Puppet theater director (born 1934)

Peter Schumann (born 11 June 1934) is the co-founder and director of the radical puppet theater company Bread & Puppet Theater. Born in Silesia, he was a sculptor and dancer in Germany before moving to the United States in 1961. In 1963 he founded Bread & Puppet in New York City, and in 1970 moved to the Northeast Kingdom of Vermont, eventually settling in Glover, Vermont, where the company still performs. Schumann's best known work is the Domestic Resurrection Circus, performed annually by the Bread and Puppet Theater until 1998. He was married to theater co-founder Elka Schumann until her death in August 2021.

==Career==

=== The Bread and Puppet Theater ===
Peter Schumann and his wife Elka co-founded the politically radical, community-based puppet theater company Bread and Puppet Theater in 1963 in New York City. The theater is named for its combination of puppetry shows with free freshly baked bread, generally served with a dipping sauce. The company is known, according to The Buffalo News for "anarchic, noncommercial, participatory and politically charged approach to art." Among the notable Bread and Puppet Theater shows directed by Schumann are "Nativity 1992", described by The New York Times as "an exemplar of performance folk art", and "The Divine Reality Comedy". He also participated in the Angry Arts week in January 1967.

In 2023, Jon Kalish of VTDigger noted that Schulmann attracted some controversy over his position on the 2022 Russian invasion of Ukraine. Schumann stated that the conflict was the result of American warmongering and opposed U.S., European Union, and NATO military aid to Ukraine.
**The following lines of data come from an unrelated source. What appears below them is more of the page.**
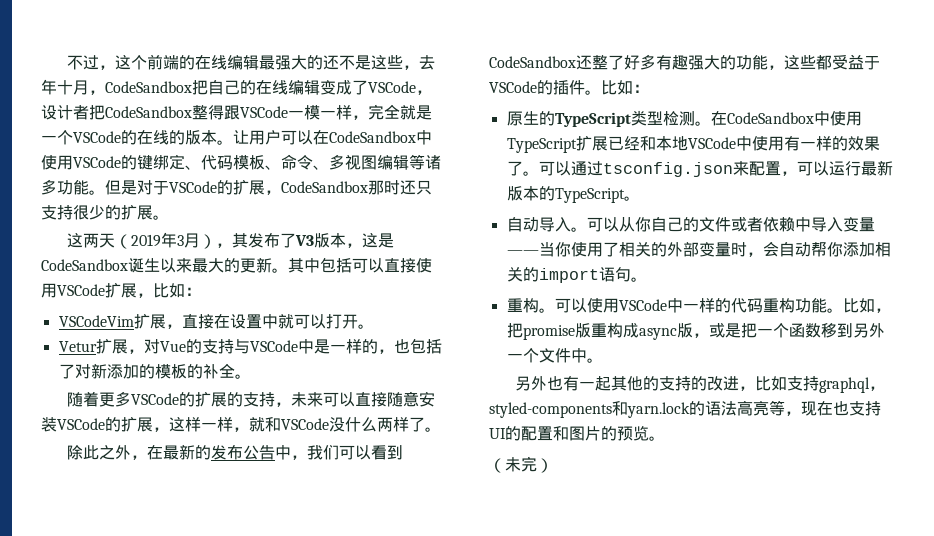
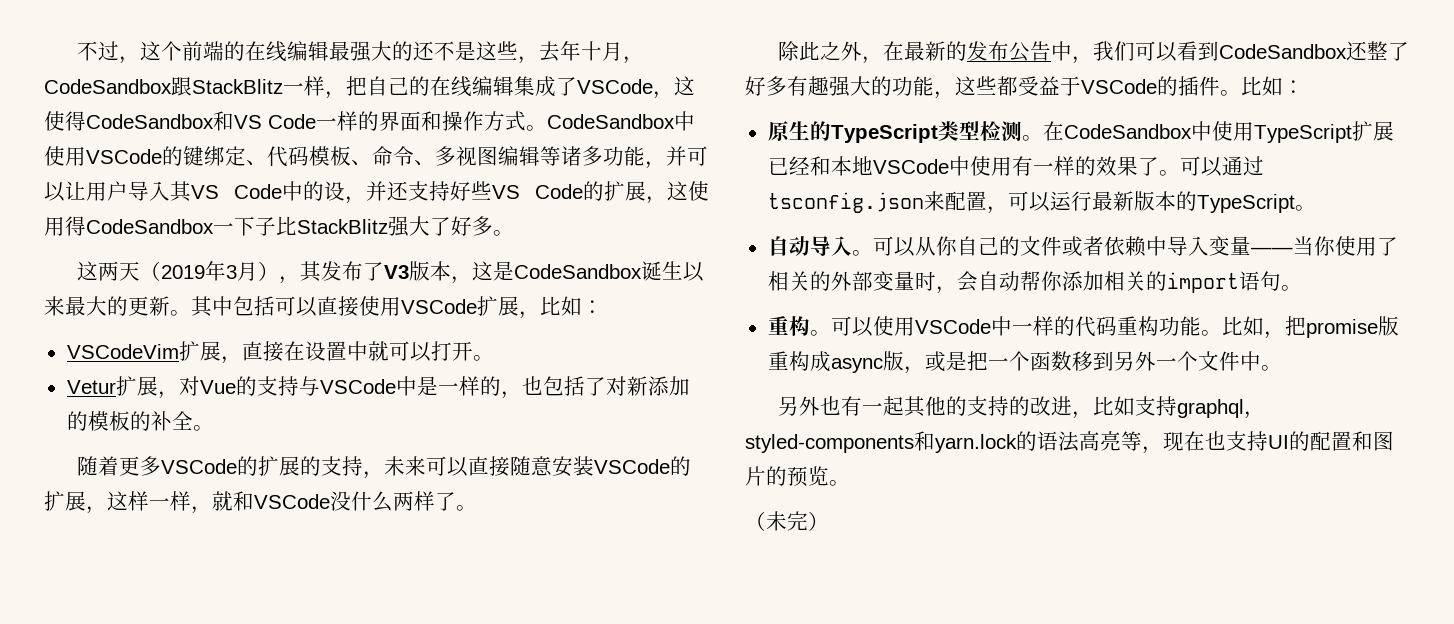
(192, 87) none -> [171,76,346,99] 跟StackBlitz一样，
[320,80,336,95] 变 -> [514,76,535,96] 集
[41,104,432,120] [41,130,329,145] 设计者把CodeSandbox整得跟VSCode一模一样，完全就是一个VSCode的在线的版本。让用户可以在 -> [674,76,695,96] [44,111,547,131] 这使得CodeSandbox和VS Code一样的界面和操作方式。
[89,180,432,195] [41,205,153,220] 。但是对于VSCode的扩展，CodeSandbox那时还只支持很少的扩展 -> [645,146,708,169] [44,181,709,204] [44,216,493,237] ，并可以让用户导入其VS Code中的设，并还支持好些VS Code的扩展，这使用得CodeSandbox一下子比StackBlitz强大了好多

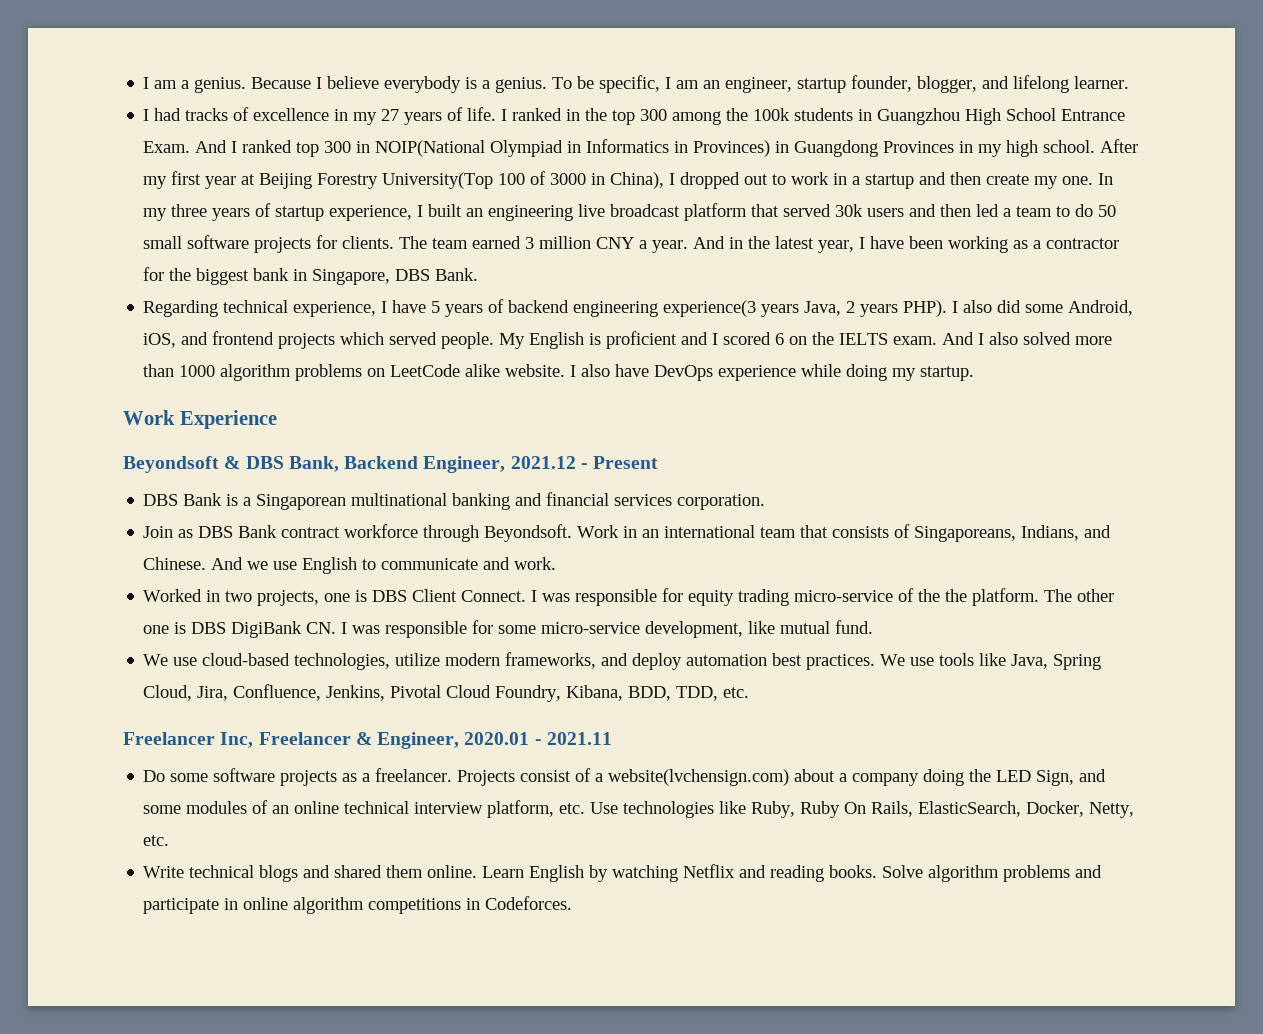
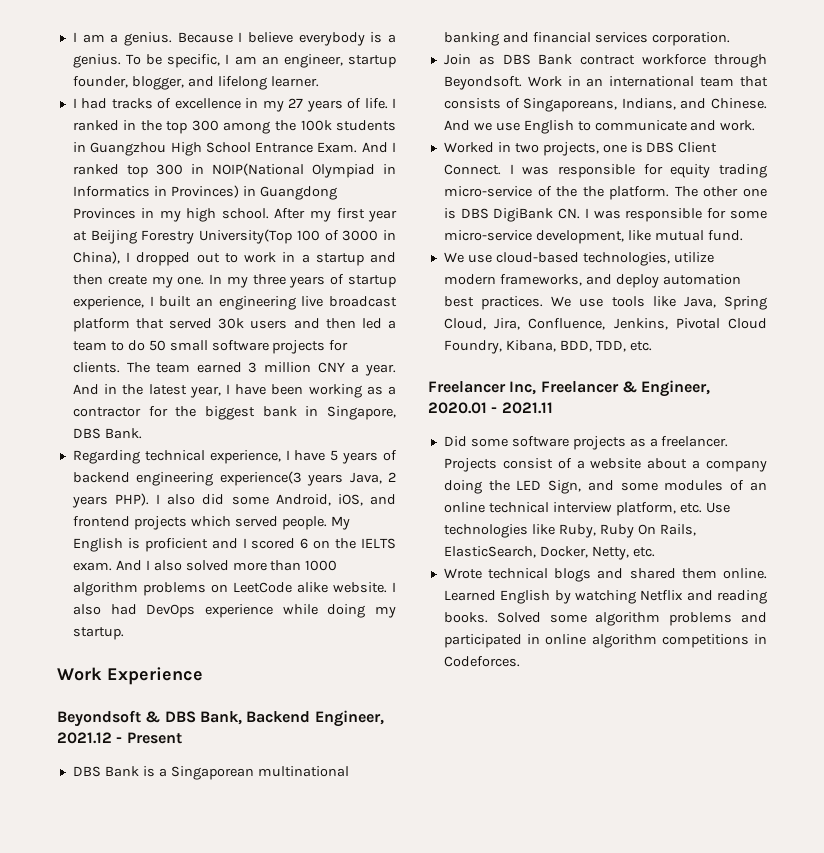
[615,364,650,377] have -> [110,604,137,615] had
[143,770,166,782] Do -> [443,436,467,447] Did
[608,769,790,786] website(lvchensign.com) -> [590,458,642,469] website
[143,866,185,878] Write -> [443,568,482,579] Wrote
[482,866,525,878] Learn -> [443,590,496,601] Learned
[882,865,924,878] Solve -> [496,612,587,623] Solved some
[143,898,220,914] participate -> [443,634,522,648] participated

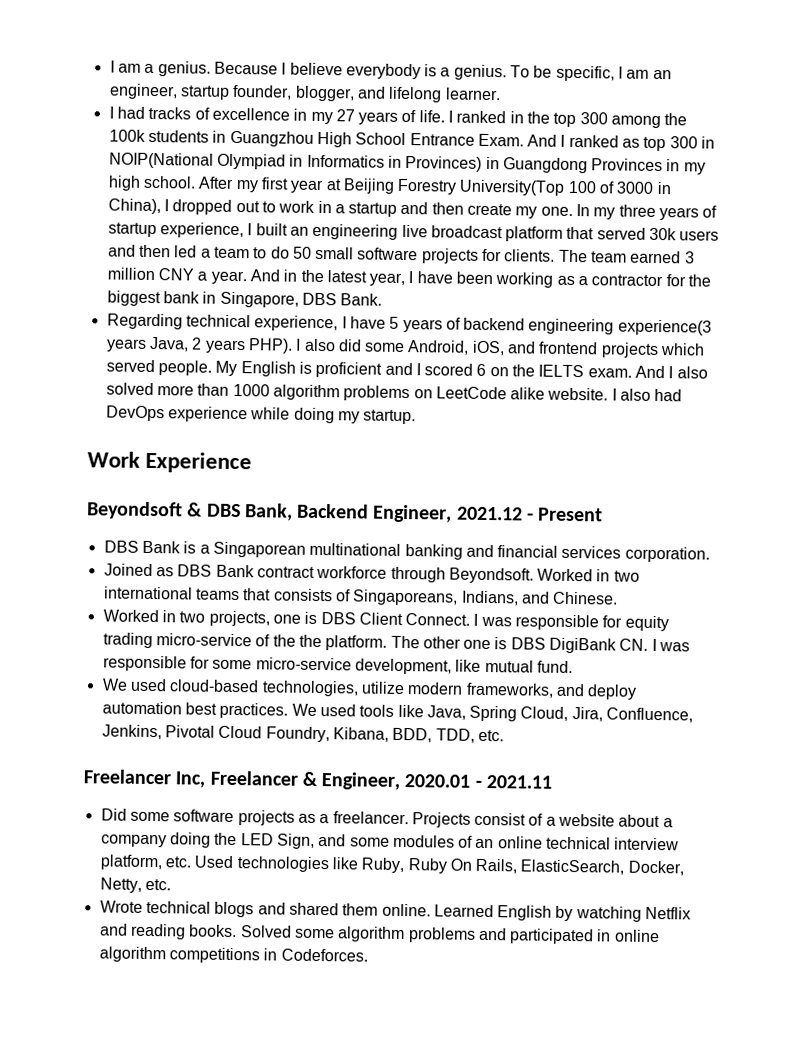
(119, 169) none -> [622,138,641,148] as
[443,54,471,65] Join -> [103,563,153,577] Joined
[527,76,735,87] Work in an international team -> [537,568,640,582] [103,586,240,601] Worked in two international teams
[443,120,756,134] And we use English to communicate and work. -> (619, 598) none
[467,254,492,263] use -> [129,678,167,692] used
[579,298,604,307] use -> [319,704,356,717] used
[705,502,730,513] Use -> [194,855,234,869] Used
Schumann also accused the Western media of ignoring Ukraine's neo-Nazi presence, an accusation Holocaust historian Michael Berenbaum disputed. Several theater members questioned Schumann's response, with former member Ian Thal stating that Schulmann's "reflexive anti-Americanism overrules any sympathy he might have for the Ukrainians. It renders Schumann unwilling to criticize Putin’s government or geopolitical ambitions”.

== Notable works ==

=== The Domestic Resurrection Circus ===
After Bread & Puppet's first decade in New York City, Schumann decided to take an offer from Goddard College in Plainfield, Vermont, to become the college's first theater-in-residence. After a few years, Schumann composed his first Domestic Resurrection Circus. Blending vaudeville comedy with political commentary, as well as the company's trademark giant puppets, the Circus became a tradition each summer. After Schumann moved to Glover, Vermont, in 1973, the Circuses continued. The Domestic Resurrection Circus's last year was 1998, when over 30,000 people attended. Since then, a smaller circus is performed every weekend during the summer.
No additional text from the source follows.